Best for high-concurrency I/O — thousands of simultaneous network connections, event-driven servers.


     

   

 


 
 

   

     
     

Threading


   

   

     

        threading_example.py
     

     
from concurrent.futures import ThreadPoolExecutor
import urllib.request

def fetch(url):
    with urllib.request.urlopen(url) as r:
        return len(r.read())

urls = [
    "https://python.org",
    "https://pypi.org",
    "https://docs.python.org",
]

with ThreadPoolExecutor(max_workers=3) as pool:
    sizes = list(pool.map(fetch, urls))
print(sizes)   # all 3 fetched concurrently

   

 


 
 

   

     
     

Multiprocessing


   

   

     

        multiprocessing_example.py
     

     
from concurrent.futures import ProcessPoolExecutor

def is_prime(n):
    if n < 2: return False
    return all(n % i != 0 for i in range(2, int(n**0.5) + 1))

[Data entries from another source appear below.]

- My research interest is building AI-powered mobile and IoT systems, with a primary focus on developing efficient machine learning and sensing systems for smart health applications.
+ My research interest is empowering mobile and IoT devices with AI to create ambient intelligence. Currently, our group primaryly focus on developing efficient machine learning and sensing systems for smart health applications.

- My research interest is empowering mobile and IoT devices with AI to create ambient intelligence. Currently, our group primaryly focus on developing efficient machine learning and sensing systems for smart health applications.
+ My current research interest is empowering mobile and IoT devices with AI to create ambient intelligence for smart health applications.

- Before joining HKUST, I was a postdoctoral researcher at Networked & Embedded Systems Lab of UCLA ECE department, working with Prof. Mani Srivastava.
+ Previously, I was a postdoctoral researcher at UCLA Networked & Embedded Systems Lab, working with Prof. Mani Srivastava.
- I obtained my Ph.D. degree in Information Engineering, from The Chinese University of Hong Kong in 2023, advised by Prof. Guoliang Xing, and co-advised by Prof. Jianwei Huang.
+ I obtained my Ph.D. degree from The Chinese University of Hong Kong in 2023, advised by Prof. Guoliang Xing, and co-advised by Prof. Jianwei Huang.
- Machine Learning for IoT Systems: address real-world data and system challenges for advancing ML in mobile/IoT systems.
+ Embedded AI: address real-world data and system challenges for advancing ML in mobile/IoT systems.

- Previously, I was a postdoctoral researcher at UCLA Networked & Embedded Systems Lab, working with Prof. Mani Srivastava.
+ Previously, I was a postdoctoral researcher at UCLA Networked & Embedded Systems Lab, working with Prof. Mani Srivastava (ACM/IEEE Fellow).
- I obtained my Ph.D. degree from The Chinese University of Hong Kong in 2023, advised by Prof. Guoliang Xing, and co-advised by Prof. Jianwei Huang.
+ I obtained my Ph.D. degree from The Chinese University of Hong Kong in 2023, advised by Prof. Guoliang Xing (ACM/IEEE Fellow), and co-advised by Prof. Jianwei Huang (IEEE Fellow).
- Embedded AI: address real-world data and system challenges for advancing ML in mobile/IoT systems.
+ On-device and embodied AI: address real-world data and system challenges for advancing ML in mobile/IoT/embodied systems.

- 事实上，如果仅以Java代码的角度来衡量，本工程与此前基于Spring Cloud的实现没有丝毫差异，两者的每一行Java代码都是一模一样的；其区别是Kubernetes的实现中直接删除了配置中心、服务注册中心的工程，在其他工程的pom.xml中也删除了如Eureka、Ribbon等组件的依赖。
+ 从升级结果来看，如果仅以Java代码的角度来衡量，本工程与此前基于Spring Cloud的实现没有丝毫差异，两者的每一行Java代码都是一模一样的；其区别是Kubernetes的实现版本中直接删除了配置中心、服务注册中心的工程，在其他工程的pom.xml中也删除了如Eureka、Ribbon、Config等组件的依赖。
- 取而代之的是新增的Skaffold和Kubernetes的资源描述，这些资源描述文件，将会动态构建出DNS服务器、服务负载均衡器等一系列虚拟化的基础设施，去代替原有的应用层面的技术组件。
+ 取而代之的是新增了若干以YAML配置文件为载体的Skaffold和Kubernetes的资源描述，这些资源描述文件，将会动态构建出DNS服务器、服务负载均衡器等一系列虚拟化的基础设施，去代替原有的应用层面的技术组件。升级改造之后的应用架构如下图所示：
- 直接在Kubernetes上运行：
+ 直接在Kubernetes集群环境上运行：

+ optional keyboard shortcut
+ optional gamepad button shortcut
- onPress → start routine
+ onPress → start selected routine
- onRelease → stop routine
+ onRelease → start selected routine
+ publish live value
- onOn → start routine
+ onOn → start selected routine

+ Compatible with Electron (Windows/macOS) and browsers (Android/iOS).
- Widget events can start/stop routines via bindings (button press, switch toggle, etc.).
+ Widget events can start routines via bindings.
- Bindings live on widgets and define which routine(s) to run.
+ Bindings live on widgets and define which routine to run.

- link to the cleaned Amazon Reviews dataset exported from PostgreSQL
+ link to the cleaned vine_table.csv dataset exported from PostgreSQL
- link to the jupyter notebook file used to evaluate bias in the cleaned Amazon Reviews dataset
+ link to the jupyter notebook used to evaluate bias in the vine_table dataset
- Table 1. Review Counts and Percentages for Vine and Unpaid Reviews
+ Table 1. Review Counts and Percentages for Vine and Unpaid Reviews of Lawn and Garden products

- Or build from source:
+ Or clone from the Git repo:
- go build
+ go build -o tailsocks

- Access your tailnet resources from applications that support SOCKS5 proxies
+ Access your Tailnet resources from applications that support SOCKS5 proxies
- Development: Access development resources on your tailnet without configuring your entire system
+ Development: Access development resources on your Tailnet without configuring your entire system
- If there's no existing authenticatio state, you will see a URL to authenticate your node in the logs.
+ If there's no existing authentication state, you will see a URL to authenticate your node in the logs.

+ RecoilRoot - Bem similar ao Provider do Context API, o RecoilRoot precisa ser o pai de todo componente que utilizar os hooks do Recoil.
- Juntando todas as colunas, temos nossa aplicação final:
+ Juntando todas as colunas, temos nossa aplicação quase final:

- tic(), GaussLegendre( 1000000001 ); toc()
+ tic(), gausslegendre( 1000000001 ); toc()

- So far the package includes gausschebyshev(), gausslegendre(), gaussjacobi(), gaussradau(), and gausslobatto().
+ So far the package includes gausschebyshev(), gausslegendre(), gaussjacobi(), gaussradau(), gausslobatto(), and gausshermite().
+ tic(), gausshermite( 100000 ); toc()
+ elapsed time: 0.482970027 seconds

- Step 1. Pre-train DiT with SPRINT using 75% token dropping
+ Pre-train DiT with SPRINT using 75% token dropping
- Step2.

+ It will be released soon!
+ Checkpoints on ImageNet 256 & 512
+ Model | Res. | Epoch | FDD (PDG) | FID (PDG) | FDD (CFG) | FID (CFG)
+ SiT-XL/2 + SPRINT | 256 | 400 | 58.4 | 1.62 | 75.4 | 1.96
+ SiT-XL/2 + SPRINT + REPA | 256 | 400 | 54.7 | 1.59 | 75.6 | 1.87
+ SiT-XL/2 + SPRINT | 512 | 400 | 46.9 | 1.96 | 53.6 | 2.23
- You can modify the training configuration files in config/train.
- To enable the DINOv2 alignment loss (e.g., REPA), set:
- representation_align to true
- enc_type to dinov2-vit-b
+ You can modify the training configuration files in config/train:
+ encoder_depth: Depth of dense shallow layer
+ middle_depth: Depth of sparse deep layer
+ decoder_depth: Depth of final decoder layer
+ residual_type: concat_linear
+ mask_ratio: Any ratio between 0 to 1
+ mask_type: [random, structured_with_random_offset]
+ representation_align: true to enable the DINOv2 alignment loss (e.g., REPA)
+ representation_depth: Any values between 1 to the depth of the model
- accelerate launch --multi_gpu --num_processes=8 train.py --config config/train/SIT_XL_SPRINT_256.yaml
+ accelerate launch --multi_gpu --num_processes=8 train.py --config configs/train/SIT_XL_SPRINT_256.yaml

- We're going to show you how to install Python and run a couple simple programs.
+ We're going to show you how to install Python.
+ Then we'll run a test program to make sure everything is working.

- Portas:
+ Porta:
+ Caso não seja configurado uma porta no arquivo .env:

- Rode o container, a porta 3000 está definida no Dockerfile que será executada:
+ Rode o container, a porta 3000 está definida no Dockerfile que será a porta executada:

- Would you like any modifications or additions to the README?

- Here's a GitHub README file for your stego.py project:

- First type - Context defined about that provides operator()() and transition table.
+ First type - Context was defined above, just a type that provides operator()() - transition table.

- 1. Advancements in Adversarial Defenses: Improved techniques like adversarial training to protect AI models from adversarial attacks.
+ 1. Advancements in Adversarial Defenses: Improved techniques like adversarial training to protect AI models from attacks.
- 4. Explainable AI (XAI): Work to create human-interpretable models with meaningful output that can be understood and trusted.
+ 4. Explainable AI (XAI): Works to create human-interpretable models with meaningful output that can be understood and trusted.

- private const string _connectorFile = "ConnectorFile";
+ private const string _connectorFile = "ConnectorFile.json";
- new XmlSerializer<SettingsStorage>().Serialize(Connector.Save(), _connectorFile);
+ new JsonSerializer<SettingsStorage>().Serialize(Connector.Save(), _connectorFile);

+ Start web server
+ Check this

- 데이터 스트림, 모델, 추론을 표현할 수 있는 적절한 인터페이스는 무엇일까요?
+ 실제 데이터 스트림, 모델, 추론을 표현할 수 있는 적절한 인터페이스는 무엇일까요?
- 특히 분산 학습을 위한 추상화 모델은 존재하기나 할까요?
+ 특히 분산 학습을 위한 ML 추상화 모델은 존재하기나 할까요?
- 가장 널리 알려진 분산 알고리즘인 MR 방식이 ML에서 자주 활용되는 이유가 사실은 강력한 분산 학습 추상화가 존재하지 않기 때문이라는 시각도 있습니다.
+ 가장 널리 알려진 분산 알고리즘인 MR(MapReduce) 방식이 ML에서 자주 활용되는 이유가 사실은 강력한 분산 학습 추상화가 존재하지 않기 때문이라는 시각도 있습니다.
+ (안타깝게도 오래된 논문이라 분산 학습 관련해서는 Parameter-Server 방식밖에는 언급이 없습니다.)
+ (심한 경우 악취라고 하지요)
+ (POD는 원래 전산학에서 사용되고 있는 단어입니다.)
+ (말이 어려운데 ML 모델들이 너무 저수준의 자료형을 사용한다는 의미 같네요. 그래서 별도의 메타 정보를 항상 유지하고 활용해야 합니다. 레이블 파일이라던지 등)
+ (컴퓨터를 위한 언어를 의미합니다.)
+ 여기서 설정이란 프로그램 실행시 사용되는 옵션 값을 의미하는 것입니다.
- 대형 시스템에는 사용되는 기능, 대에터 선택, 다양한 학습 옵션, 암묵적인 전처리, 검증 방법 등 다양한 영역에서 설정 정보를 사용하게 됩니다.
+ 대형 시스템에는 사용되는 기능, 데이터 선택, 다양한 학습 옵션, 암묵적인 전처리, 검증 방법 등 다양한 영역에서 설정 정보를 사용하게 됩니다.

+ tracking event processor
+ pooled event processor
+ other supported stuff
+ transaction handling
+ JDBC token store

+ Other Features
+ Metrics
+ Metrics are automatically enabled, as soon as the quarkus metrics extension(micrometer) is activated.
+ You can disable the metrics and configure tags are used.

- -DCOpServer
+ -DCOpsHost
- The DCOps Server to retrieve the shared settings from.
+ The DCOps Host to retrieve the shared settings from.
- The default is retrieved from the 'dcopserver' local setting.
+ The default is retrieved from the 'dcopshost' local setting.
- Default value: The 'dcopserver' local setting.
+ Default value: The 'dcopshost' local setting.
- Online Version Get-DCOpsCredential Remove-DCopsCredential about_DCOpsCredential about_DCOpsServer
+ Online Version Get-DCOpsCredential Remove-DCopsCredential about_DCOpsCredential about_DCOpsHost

numbers = range(10_000, 10_100)

if __name__ == "__main__":
    with ProcessPoolExecutor() as pool:
        primes = [n for n, p in zip(numbers, pool.map(is_prime, numbers)) if p]
    print(primes)

   

 


 
 

   

     
     

asyncio — async / await


   

   

Single-threaded concurrency driven by an event loop. await suspends the current coroutine while waiting for I/O, allowing other coroutines to run.


   

     

        asyncio_example.py
     

     
import asyncio

async def fetch_data(name, delay):
    print(f"Start {name}")
    await asyncio.sleep(delay)    # non-blocking wait
    print(f"Done  {name}")
    return f"{name}: result"

async def main():
    # Run all coroutines concurrently
    results = await asyncio.gather(
        fetch_data("A", 1),
        fetch_data("B", 2),
        fetch_data("C", 1),
    )
    print(results)
    # Total time ≈ 2s, not 4s

asyncio.run(main())

   

   

      💡 async all the way down
     

Once you use async/await, the calling code must also be async. Use asyncio.run() as the single entry point at the top level.